Python 2.6.4 (r264:75708, Oct 26 2009, 08:23:19) [MSC v.1500 32 bit (Intel)] on win32
>>> f = 0.38288746115497402
>>> repr(f)
'0.38288746115497402'
>>> float(repr(f)) == f
True
Python 2.7 (r27:82525, Jul 4 2010, 09:01:59) [MSC v.1500 32 bit (Intel)] on win32
>>> f = 0.38288746115497402
>>> repr(f)
'0.382887461154974'
>>> float(repr(f)) == f
True
So the bottom line is that if you want a string that preserves all the precision of a float object, use preserved = repr(the_float_object) ... recover the value later by float(preserved). It's that simple. No need for the decimal module.

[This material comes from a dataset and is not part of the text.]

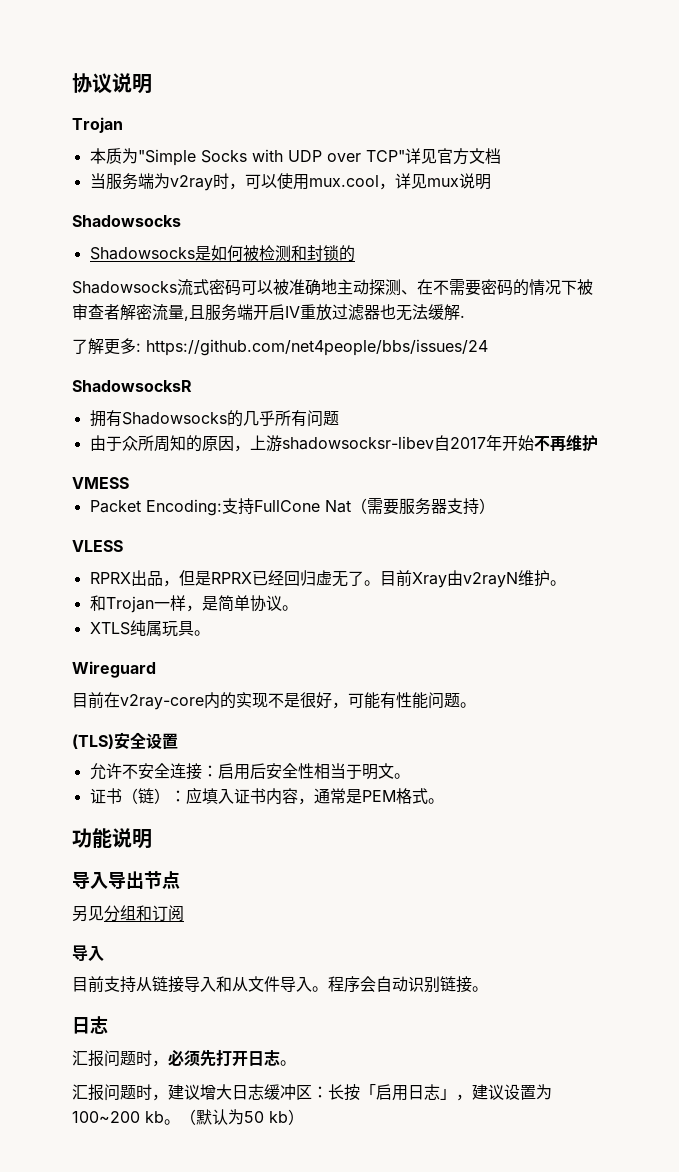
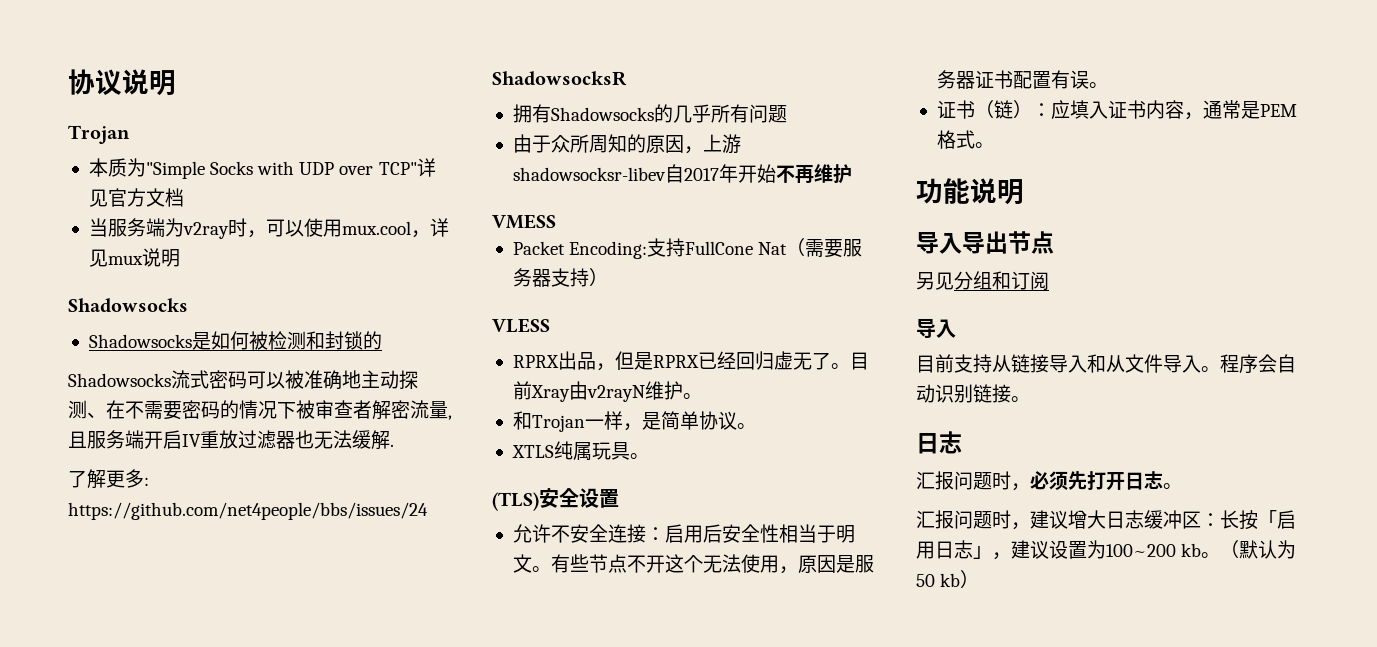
- Wireguard
- 目前在v2ray-core内的实现不是很好，可能有性能问题。
+ 有些节点不开这个无法使用，原因是服务器证书配置有误。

You can use repr() to convert to a string without losing precision, then convert to a Decimal:
>>> from decimal import Decimal
>>> f = 0.38288746115497402
>>> d = Decimal(repr(f))
>>> print d
0.38288746115497402
EDIT: I am wrong. I shall leave this answer here so the rest of the thread makes sense, but it's not true. Please see John Machin's answer above. Thanks guys =).
If the above answers work that's great -- it will save you a lot of nasty hacking. However, at least on my system, they won't. You can check this with e.g.
import sys
print( "%.30f" % sys.float_info.epsilon )
That number is the smallest float that your system can distinguish from zero. Anything smaller than that may be randomly added or subtracted from any float when you perform an operation. This means that, at least on my Python setup, the precision is lost inside the guts of xlrd, and there seems to be nothing you can do without modifying it. Which is odd; I'd have expected this case to have occurred before, but apparently not!
It may be possible to modify your local xlrd installation to change the float cast. Open up site-packages\xlrd\sheet.py and go down to line 1099:
...
elif rc == XL_INTEGER:
rowx, colx, cell_attr, d = local_unpack('<HH3sH', data)
self_put_number_cell(rowx, colx, float(d), self.fixed_BIFF2_xfindex(cell_attr, rowx, colx))
...
Notice the float cast -- you could try changing that to a decimal.Decimal and see what happens.
EDIT: Cleared my previous answer b/c it didn't work properly.
I'm on Python 2.6.5 and this works for me:
a = 0.38288746115497402
print repr(a)
type(repr(a)) #Says it's a string
Note: This just converts to a string. You'll need to convert to Decimal yourself later if needed.
As has already been said, a float isn't precise at all - so preserving precision can be somewhat misleading.
Here's a way to get every last bit of information out of a float object:
>>> from decimal import Decimal
>>> str(Decimal.from_float(0.1))
'0.1000000000000000055511151231257827021181583404541015625'
Another way would be like so.
>>> 0.1.hex()
'0x1.999999999999ap-4'
Both strings represent the exact contents of the float. Allmost anything else interprets the float as python thinks it was probably intended (which most of the time is correct).